Pourtant, tous les autres microprocesseurs de ses concurrents faisaient aussi des erreurs d'arrondi lors du calcul de la division d'un nombre à virgule flottante... sauf que cette erreur était largement moindre et elle était même standardisée !
Tu ne me crois pas, Enfant du Futur Immédiat ? Eh ben pourtant, tu devrais jeter un œil à la norme IEEE 754-1985. Une norme industrielle qu'Intel connaissait parfaitement et se faisait un point d'honneur à respecter... mais un ingénieur a voulu introduire une optimisation sans vraiment saisir les astuces mathématiques derrière.

Durant la décennie 1980s, une génération précédente de processeurs Intel, le 80386 avait aussi connu un problème de précision arithmétique. Mais pas toute la série produite.
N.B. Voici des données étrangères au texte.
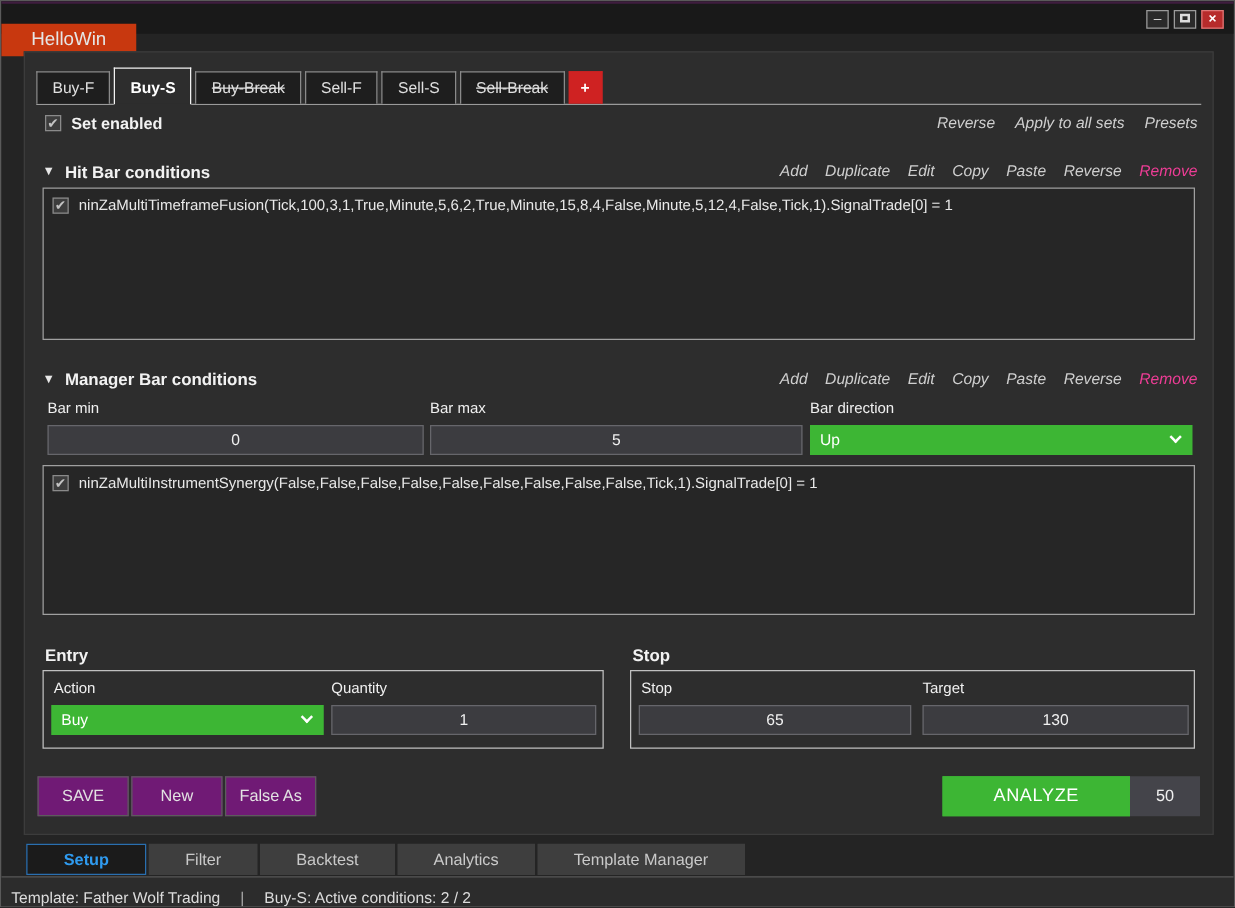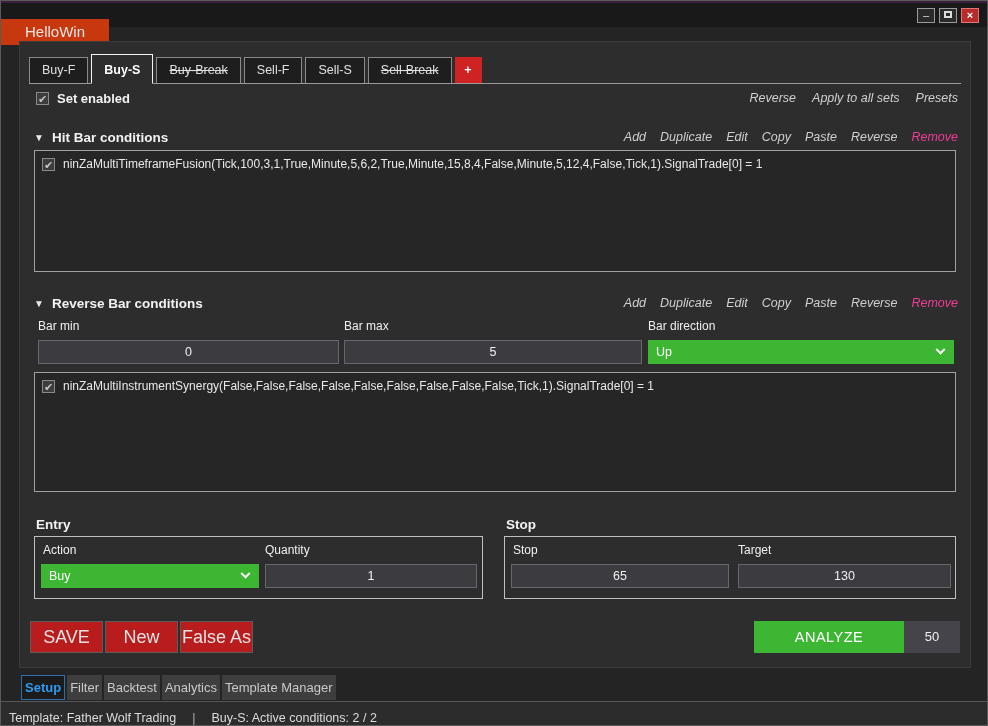--- a/index.html
+++ b/index.html
@@ -133,7 +133,7 @@
     <div class="sechead" style="top:252px;">
       <div class="title">
         <span class="tri">▼</span>
-        <span>Reverse Bar conditions</span>
+        <span>Manager Bar conditions</span>
       </div>
       <div class="actions">
         <span class="link">Add</span>

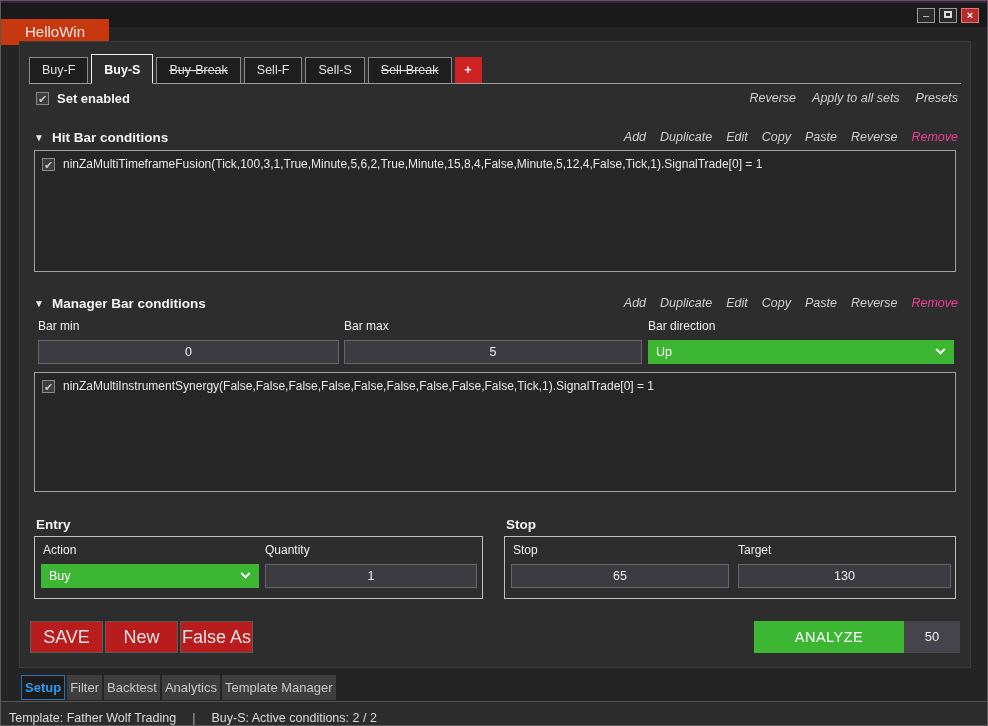--- a/index.html
+++ b/index.html
@@ -54,8 +54,8 @@
   .gb-label { position:absolute; top:6px; color:#f0f0f0; font-size:12px; }
   .gb-title { position:absolute; top:475px; color:#f2f2f2; font-weight:bold; font-size:13.5px; }
   
-  .btn { position:absolute; top:579px; height:32px; background:#b91c1c; border:1px solid #5c5c5c; color:#e2e2e2;
-         font-size:18px; text-align:center; line-height:30px; cursor:default; }
+  .btn { position:absolute; top:579px; height:32px; background:#701a75; border:1px solid #5c5c5c; color:#e2e2e2;
+         font-size:13px; text-align:center; line-height:30px; cursor:default; }
   .btn.green { background:#3db634; border-color:#3db634; color:#fff; font-size:14.5px; letter-spacing:0.5px; }
   .countbox { position:absolute; top:579px; height:32px; background:#44444a; color:#f0f0f0; font-size:13px; text-align:center; line-height:32px; }
   

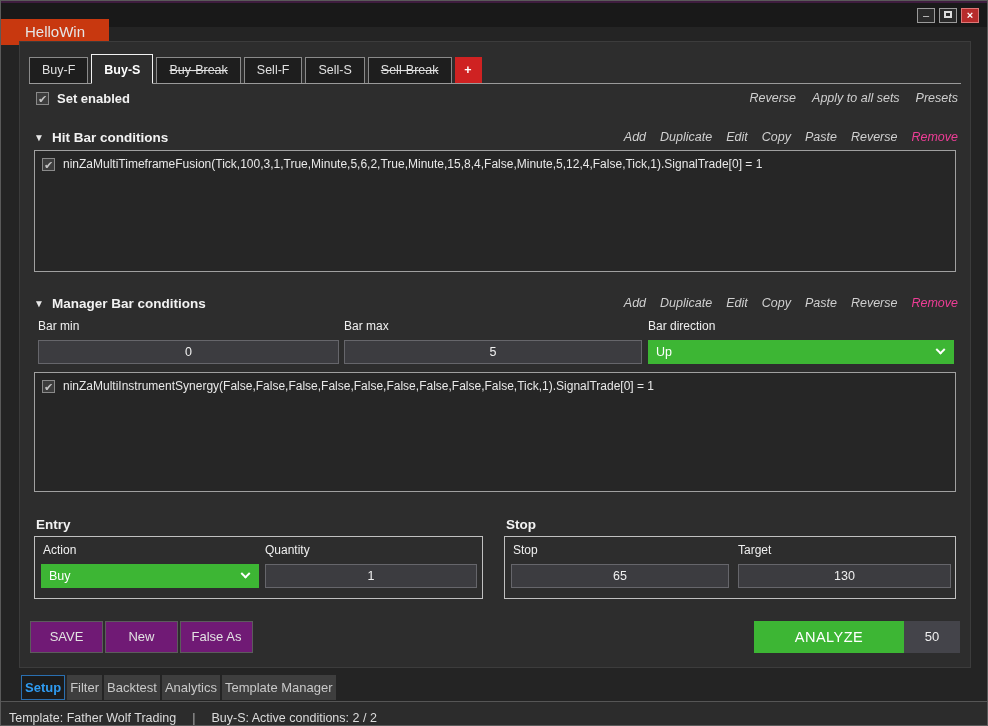--- a/index.html
+++ b/index.html
@@ -60,7 +60,7 @@
   .countbox { position:absolute; top:579px; height:32px; background:#44444a; color:#f0f0f0; font-size:13px; text-align:center; line-height:32px; }
   
   .btabs { position:absolute; left:20px; top:674px; height:25px; display:flex; gap:2px; }
-  .btab { background:#3e3e3e; color:#c9c9c9; font-size:13px; padding:0 3px; line-height:25px; cursor:default; }
+  .btab { background:#3e3e3e; color:#c9c9c9; font-size:13px; padding:0 29px; line-height:25px; cursor:default; }
   .btab.active { background:#1b1b1b; color:#2f9bf0; border:1px solid #2a6fb0; font-weight:bold; line-height:23px; }
   
   .statusbar { position:absolute; left:0; right:0; bottom:0; height:24px; background:#2c2c2c; border-top:1px solid #565656;

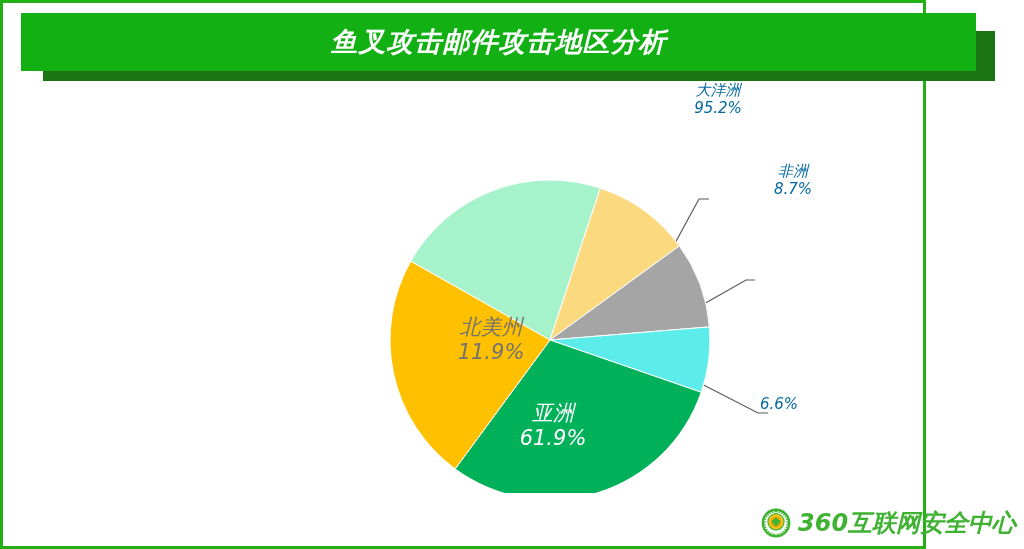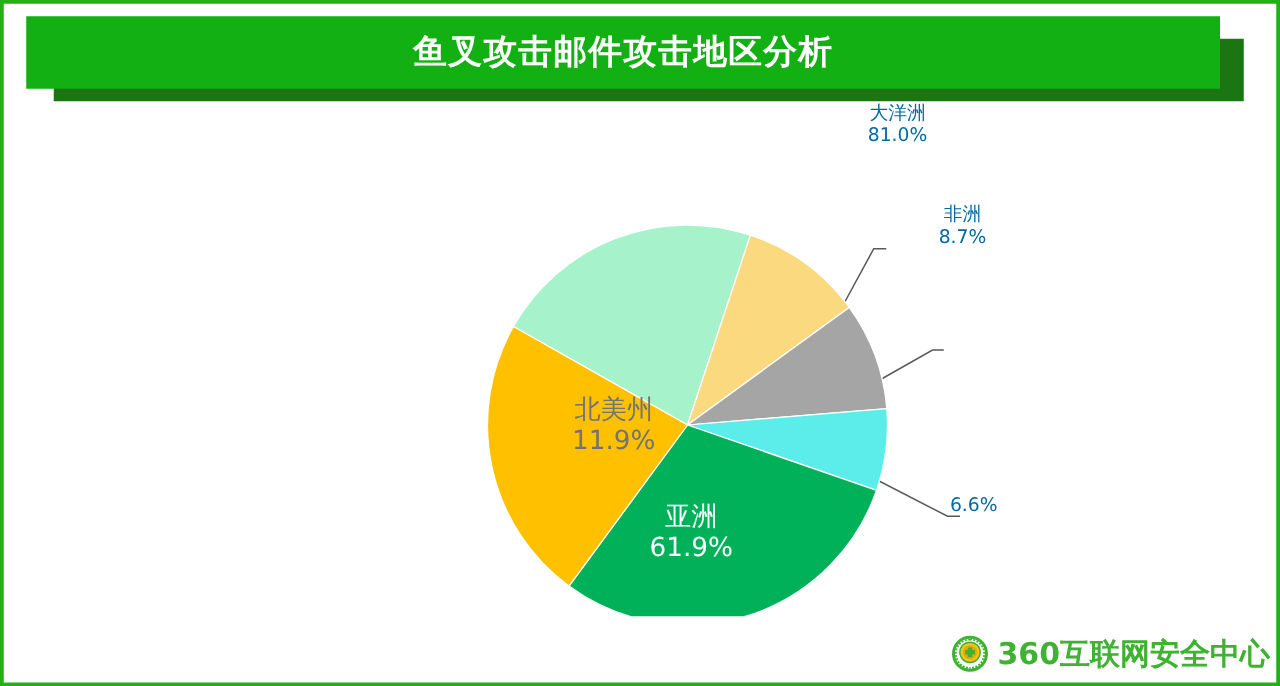--- a/index.html
+++ b/index.html
@@ -20,11 +20,12 @@
   #slide {
     position: absolute;
     left: 0; top: 0;
-    width: 1024px;
+    width: 926px;
     height: 549px;
     box-sizing: border-box;
     border: 3px solid #22B014;
     background: #ffffff;
+    font-style: italic;
   }
 
   

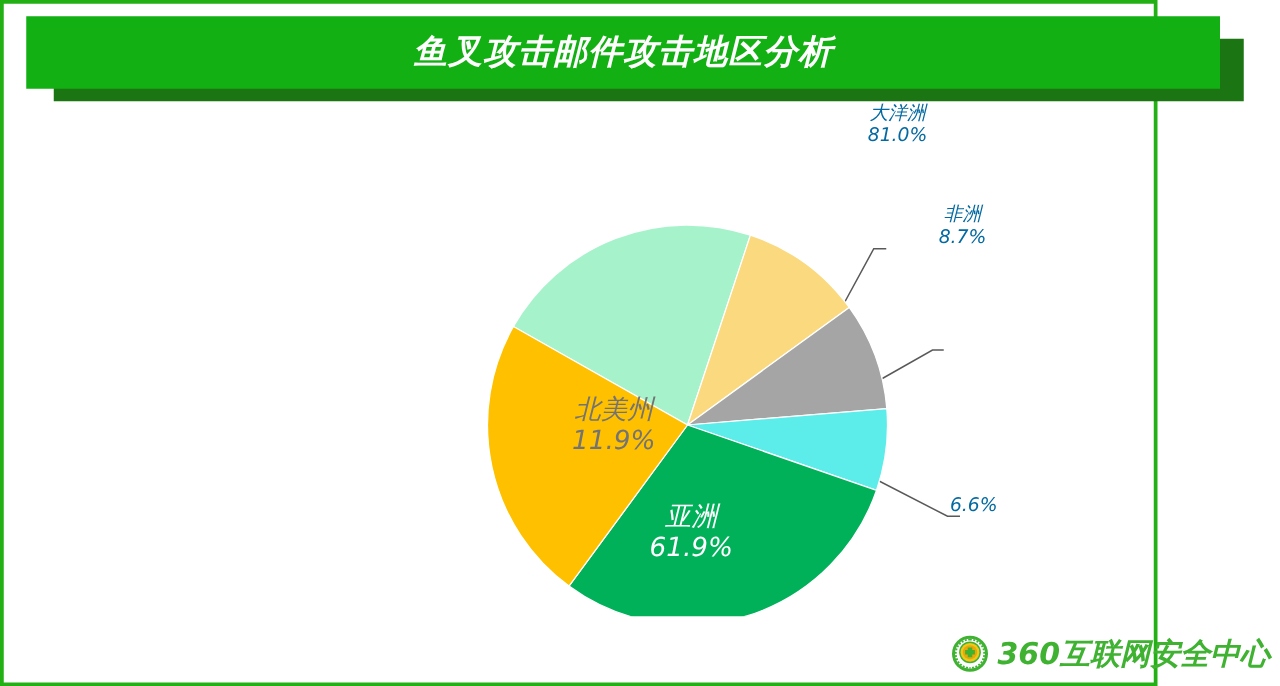--- a/index.html
+++ b/index.html
@@ -158,7 +158,7 @@
 
     <div class="datalabel" style="left: 655px; top: -1px; width: 120px;">
       <span class="name">大洋洲</span>
-      <span class="pct">81.0%</span>
+      <span class="pct">95.2%</span>
     </div>
 
     <div class="datalabel" style="left: 707px; top: 80px; width: 120px;">

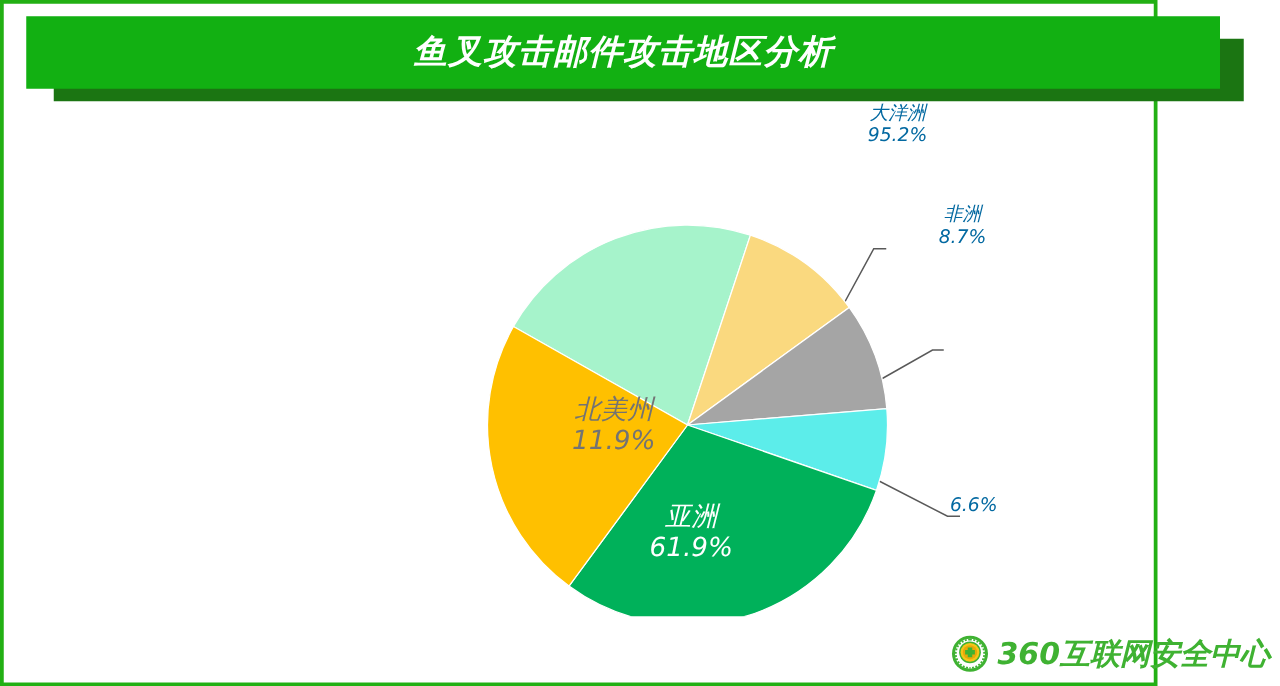--- a/index.html
+++ b/index.html
@@ -161,7 +161,7 @@
       <span class="pct">95.2%</span>
     </div>
 
-    <div class="datalabel" style="left: 707px; top: 80px; width: 120px;">
+    <div class="datalabel" style="left: 730px; top: 80px; width: 120px;">
       <span class="name">非洲</span>
       <span class="pct">8.7%</span>
     </div>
Intel se résolut donc à commercialiser à part les processeurs buggés, marqués comme tels et aux prix démarqués.

Et ce fut une longue série de bugs dans les procs, la plupart étaient triviaux, d'autres ne se rencontraient que quand la lune et rousse et la carte-mère produite sous une longitude impaire.
Sauf que ... On a tout récemment découvert comment fonctionnait Intel Management Engine, une boite noire logicielle qui équipe pratiquement tous les processeurs de serveurs, de bureau et d'ordinateur portables, et dont la conception se révèle anormalement erronée.

Et la suprise de ce début d'année 2018 : un bug tellement sévère que non seulement elle touche l'empereur incontesté des ordis de bureaux et des serveurs, mais aussi son confrère des smartphones ARM et leurs concurrents AMD et tutti quanti. Et ce bug là est extrêmement sévère car nous exécutons tout le temps, sans forcément s'en rendre compte, du code que nous récupérons de sites web, en se disant que le navigateur, l'OS et le CPU nous protègent.

Enfant du Futur Immédiat, avant de faire chauffer le hashtag #BalanceTonProc , médite sur la morale de cette histoire : on oublie que les processeurs centraux de nos ordinateurs sont conçus par des hommes. Et malgré les logiciels d'assistances, les bonnes pratiques et les batteries de tests, nous ne sommes pas à l'abri d'erreurs.
Du coup, nous devons apprendre à nous méfier autant du processeur central que de tout logiciel qu'on y fera tourner dessus.